Le courage d’un lot-et-garonnais

Le Lot-et-Garonne a toujours été une terre de rencontres et de solidarités[1] et c’est en Lot-et-Garonne que se déroule l’histoire que nous raconte Lucien Pouzoulet. Une histoire familiale dans laquelle beaucoup se reconnaîtront.

Des valeurs essentielles qui engagent

Cette histoire c’est d’abord celle de son père Jean Pouzoulet né à Fumel en 1911. C’est celle d’une enfance sans amour et toujours à la peine. C’est celle d’un enfant sauvage qui trouve dans le monde du travail les valeurs de fraternité et de dignité. Elles déterminent la suite de son existence.

Le choix des Brigades Internationales

Avec la guerre d’Espagne, Jean organise l’acheminement des volontaires des Brigades Internationales[2][3] depuis la Bourse du Travail d’Agen. Puis il rejoint lui-même Albacete[4], siège des Brigades.

Il participe en février 1937 aux combats du Jarama dans le groupe d’artillerie franco-belge « Anna-Pauker ». Il est blessé une première fois lors de la défense de la ligne de chemin de fer Madrid – Valence au sud de Madrid. Sa brigade est ensuite engagée dans les combats de Teruel en décembre 1937. Elle prend part à la bataille de l’Ebre, à Amposta, à partir de juillet 1938. Au cours de cette dernière, Jean est à nouveau blessé[5].

Après la Despedida

Le défilé de la Despedida à Barcelone, le 28 octobre 1938, marque la fin des Brigades Internationales. Jean rejoint le Lot-et-Garonne d’où il organise désormais les actions de soutien à la République espagnole.

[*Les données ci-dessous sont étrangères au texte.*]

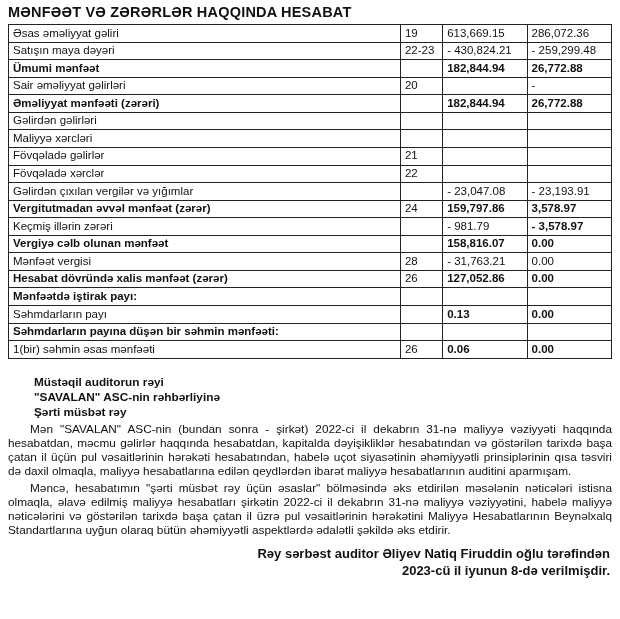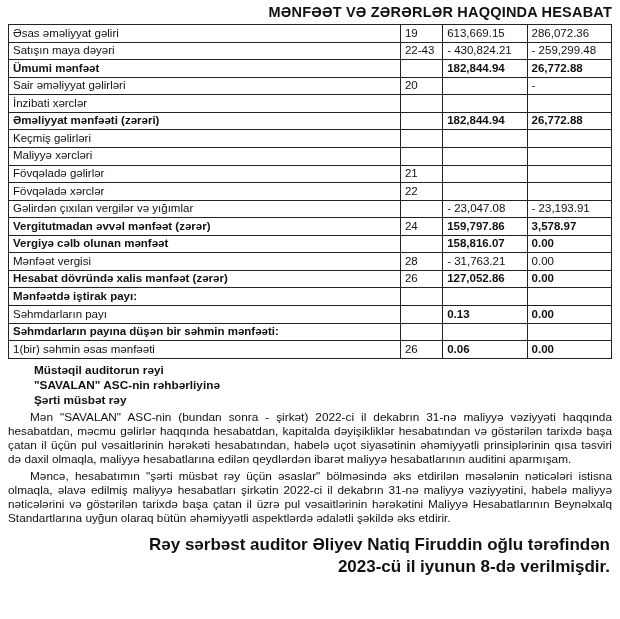"MƏNFƏƏT VƏ ZƏRƏRLƏR HAQQINDA HESABAT" .title { text-align: right -> left }
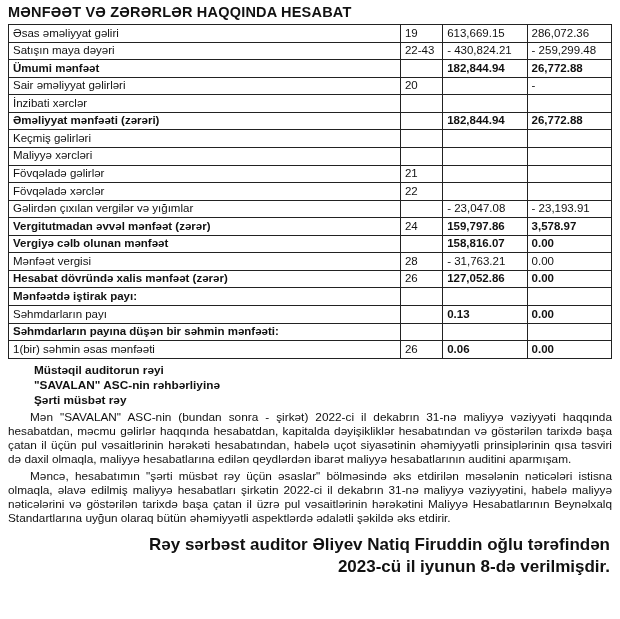"22-43" td.c-code { text: 22-43 -> 22-23 }
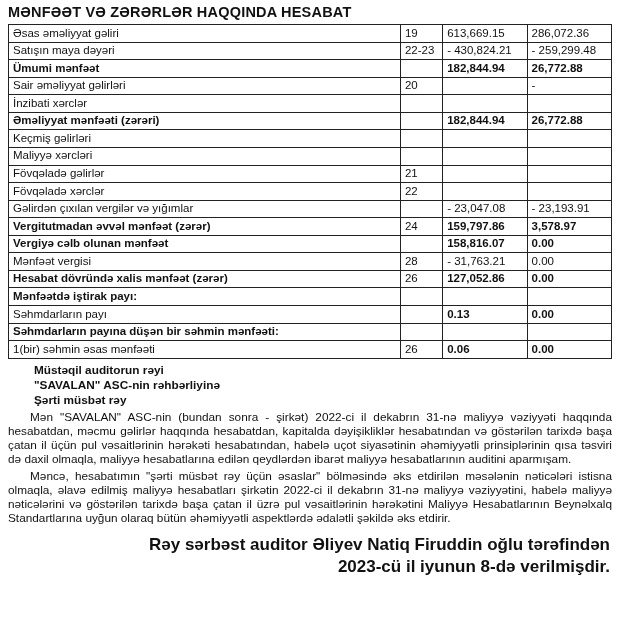"İnzibati xərclər" tr { html: <tr> <td>İnzibati xərclər</td> <td>&nbsp;</td> <td>&nbsp;</td> <td>&nbsp;</td> </tr> -> none }
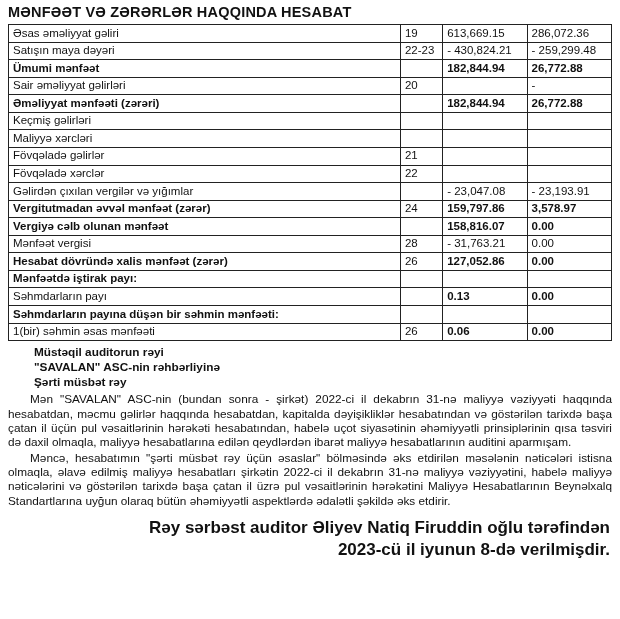"Keçmiş gəlirləri" td.c-label { text: Keçmiş -> Gəlirdən }
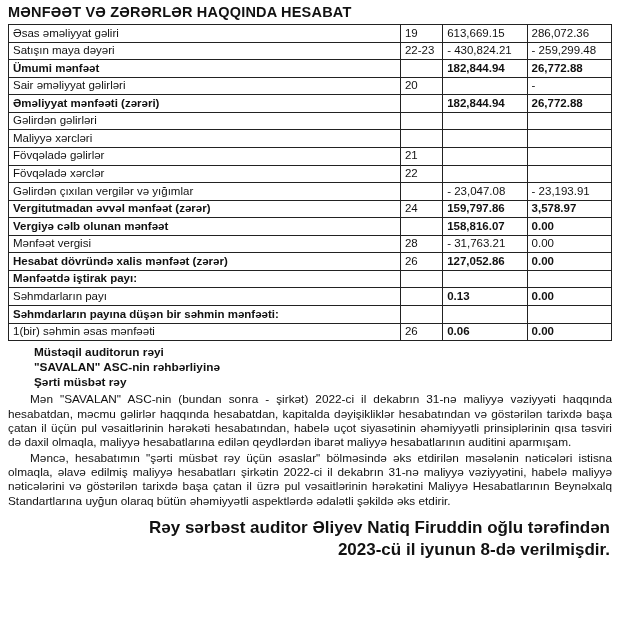"Keçmiş illərin zərəri" tr { html: none -> <tr> <td>Keçmiş illərin zərəri</td> <td>&nbsp;</td> <td>- 981.79</td> <td>- 3,578.97</td> </tr> }
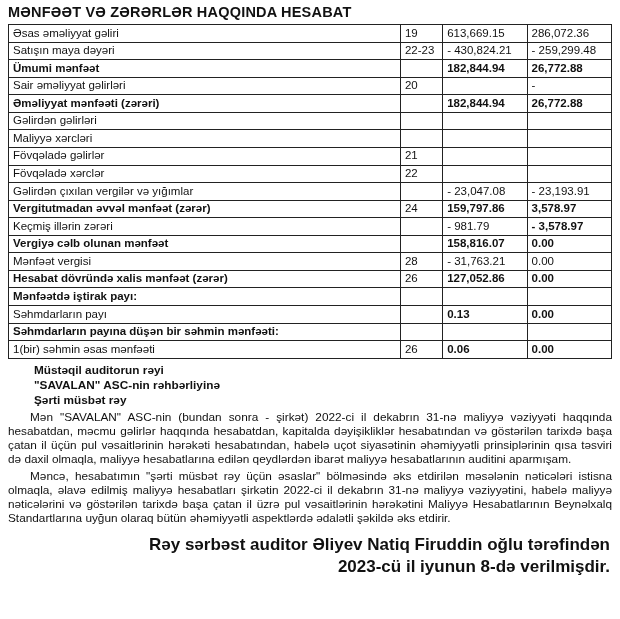"Müstəqil auditorun rəyi" .auditor { margin-top: 4px -> 16px }
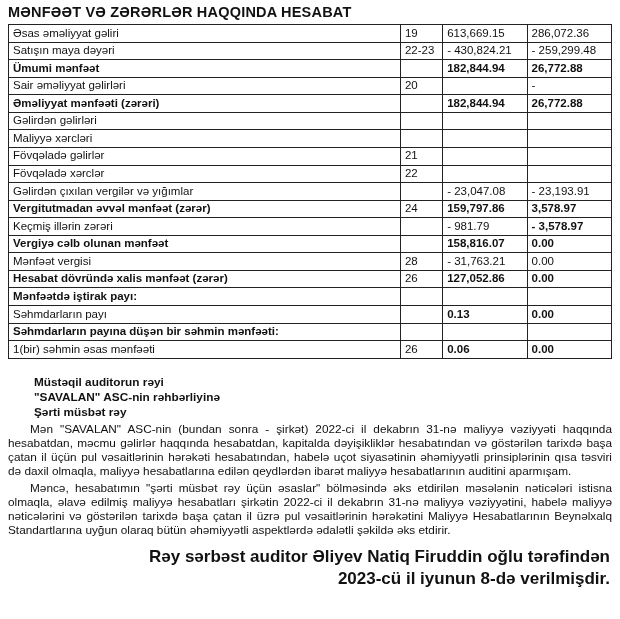"Rəy sərbəst auditor Əliyev Natiq" .signature { font-size: 17px -> 13px }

Des liens familiaux avec l’Espagne

C’est à cette occasion que Jean rencontre une réfugiée espagnole, Paulina Gonzalez Calvo. Alors le livre de Lucien Pouzoulet évoque l’histoire de sa famille maternelle. Une famille originaire de la province de Valladolid qui déménage au gré des mutations du père vers l’Aragon. Au moment du coup d’état des généraux félons, elle est à San Sébastian au Pays Basque

Comme beaucoup d’autres, la famille fuit l’avancée des troupes franquistes. Elle se retrouve d’abord à Bilbao puis dans la province de Santander. Là, la mère et les deux filles s’embarque pour la France. De Nantes, elles sont acheminées en train vers Agen. Logées à Bon Encontre, leur vie s’organise toujours à la recherche de nouvelles du père et du frère. Finalement, elles apprennent qu’ils n’ont pas pu s’enfuir d’Espagne.

D’une guerre à l’autre

Le mariage de Paulina et Jean précède de peu la déclaration de guerre. Ils vivent ensemble l’occupation et la résistance. Jean est démobilisé après l’armistice de 1940. Avec de nombreux autres syndicalistes et communistes, il est détenu au camp de Saint-Sulpice-la-Pointe d’où il s’évade. Jean entre dans l’action clandestine. Il est incarcéré à maison d’arrêt d’Agen. La complicité d’un gardien lui permet de s’évader en compagnie d’autres résistants. Jean continue son action dans le maquis de Nay dans les Pyrénées puis il participe à la libération d’Oloron-Sainte-Marie.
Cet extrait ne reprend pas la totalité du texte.